In addition, a travel peak is usually reached on Friday night. Based on this phenomenon, we consider the temporal dependency of hourly, daily and weekly. We set their length-dependent sequence Δh, Δd, Δw, among these three components, respectively. Thus our input data can be designed as:

$$ X_{h} = \left[X_{\mathcal{G}, t-{\Delta} h}, X_{\mathcal{G}, t-({\Delta} h-1)}, \ldots, X_{\mathcal{G}, t-1}\right], $$

(4)

$$ X_{d} = \left[X_{\mathcal{G}, t-{\Delta} d \cdot l_{d}}, X_{\mathcal{G}, t-({\Delta} d-1)\cdot l_{d}}, \ldots, X_{\mathcal{G}, t-l_{d}}\right], $$

(5)

$$ X_{w} = \left[X_{\mathcal{G}, t-{\Delta} w \cdot l_{w}}, X_{\mathcal{G}, t-({\Delta} w-1 \cdot l_{w})}, \ldots, X_{\mathcal{G}, t-l_{w}}\right], $$

(6)

where l_d,l_w denote the time period of a day and a week respectively.

4.2.2 Spatial attention block

We notice that important features are often concentrated in a certain region, thus a spatial attention mechanism can be introduced to focus on different regions of the feature map in space, telling the network where the region of interest is located. Besides, traffic flows are not only spatially correlated, but also have complex local spatial heterogeneity, so we propose here to use a spatial attention mechanism for traffic prediction. Specifically, we design a spatio-temporal unit module based on the attention mechanism, which captures the rich spatio-temporal relationships between regions over the whole city so as to obtain more significant spatial dependence.

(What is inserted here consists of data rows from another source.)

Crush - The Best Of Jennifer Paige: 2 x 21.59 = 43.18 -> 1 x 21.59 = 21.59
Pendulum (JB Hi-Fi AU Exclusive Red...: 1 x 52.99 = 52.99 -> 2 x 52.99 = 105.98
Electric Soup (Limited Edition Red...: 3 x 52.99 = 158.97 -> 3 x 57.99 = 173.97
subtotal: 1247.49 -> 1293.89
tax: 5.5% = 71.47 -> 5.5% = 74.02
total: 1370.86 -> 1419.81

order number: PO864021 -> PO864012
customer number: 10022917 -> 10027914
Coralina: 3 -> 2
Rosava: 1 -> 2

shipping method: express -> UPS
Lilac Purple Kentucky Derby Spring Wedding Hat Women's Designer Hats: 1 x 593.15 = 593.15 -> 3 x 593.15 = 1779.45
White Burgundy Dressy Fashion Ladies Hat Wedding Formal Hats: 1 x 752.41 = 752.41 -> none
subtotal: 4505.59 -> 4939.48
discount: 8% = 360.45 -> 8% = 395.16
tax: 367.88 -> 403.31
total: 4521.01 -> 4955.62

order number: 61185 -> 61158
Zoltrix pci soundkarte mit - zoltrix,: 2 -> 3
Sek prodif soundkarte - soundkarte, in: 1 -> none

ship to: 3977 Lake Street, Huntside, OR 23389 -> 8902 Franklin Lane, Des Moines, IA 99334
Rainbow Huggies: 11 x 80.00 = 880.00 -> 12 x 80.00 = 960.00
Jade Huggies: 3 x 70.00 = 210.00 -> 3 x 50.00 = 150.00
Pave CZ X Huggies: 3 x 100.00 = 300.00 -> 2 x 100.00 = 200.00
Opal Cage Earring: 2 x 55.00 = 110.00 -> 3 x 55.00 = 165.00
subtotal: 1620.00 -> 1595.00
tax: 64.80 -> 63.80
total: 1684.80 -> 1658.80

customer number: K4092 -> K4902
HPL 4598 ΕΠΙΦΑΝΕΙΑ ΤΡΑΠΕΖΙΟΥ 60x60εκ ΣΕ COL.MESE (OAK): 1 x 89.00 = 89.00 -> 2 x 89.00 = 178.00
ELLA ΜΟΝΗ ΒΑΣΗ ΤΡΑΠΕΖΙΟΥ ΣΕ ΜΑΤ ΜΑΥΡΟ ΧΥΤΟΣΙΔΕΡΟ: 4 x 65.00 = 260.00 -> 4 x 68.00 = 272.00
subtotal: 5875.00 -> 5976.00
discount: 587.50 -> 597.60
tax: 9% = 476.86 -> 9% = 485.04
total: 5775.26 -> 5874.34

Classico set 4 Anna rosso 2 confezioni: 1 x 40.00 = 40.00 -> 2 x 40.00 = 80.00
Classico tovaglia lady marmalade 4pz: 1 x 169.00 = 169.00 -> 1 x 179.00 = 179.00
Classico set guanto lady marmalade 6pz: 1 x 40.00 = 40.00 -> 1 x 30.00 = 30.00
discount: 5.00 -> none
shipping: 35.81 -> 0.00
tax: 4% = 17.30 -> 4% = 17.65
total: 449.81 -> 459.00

Let $X_{\mathcal {G}}^{(l)} \in \mathbb {R}^{c \times i\times j}$ be the feature map extracted by the l-th ST-Block layer, where c is the number of channels and i × j is the size of the feature map. Figure 2(b) gives an illustration of the spatial attention model. CNNs are more suitable for processing data with Euclidean structure, which can better model spatial correlation. First, we improve the nonlinear representation capability of the model with a convolution operation , which can be regarded as the weighted sum of samples:

$$ X_{\mathcal{G},conv}^{(l+1)} = f_{c}(W_{\mathcal{G}}^{(l)} \ast X_{\mathcal{G}}^{(l)}), $$

(7)

where ∗ denotes the convolution operation between a filter and the input feature maps, while $W_{\mathcal {G}}^{(l)}$ is a learnable filter in the l-th convolution layer, f_c(⋅) refers to the rectified linear unit (ReLU) ie. and $f_{c}(z)={\max \limits } (0, z)$ is the activation function.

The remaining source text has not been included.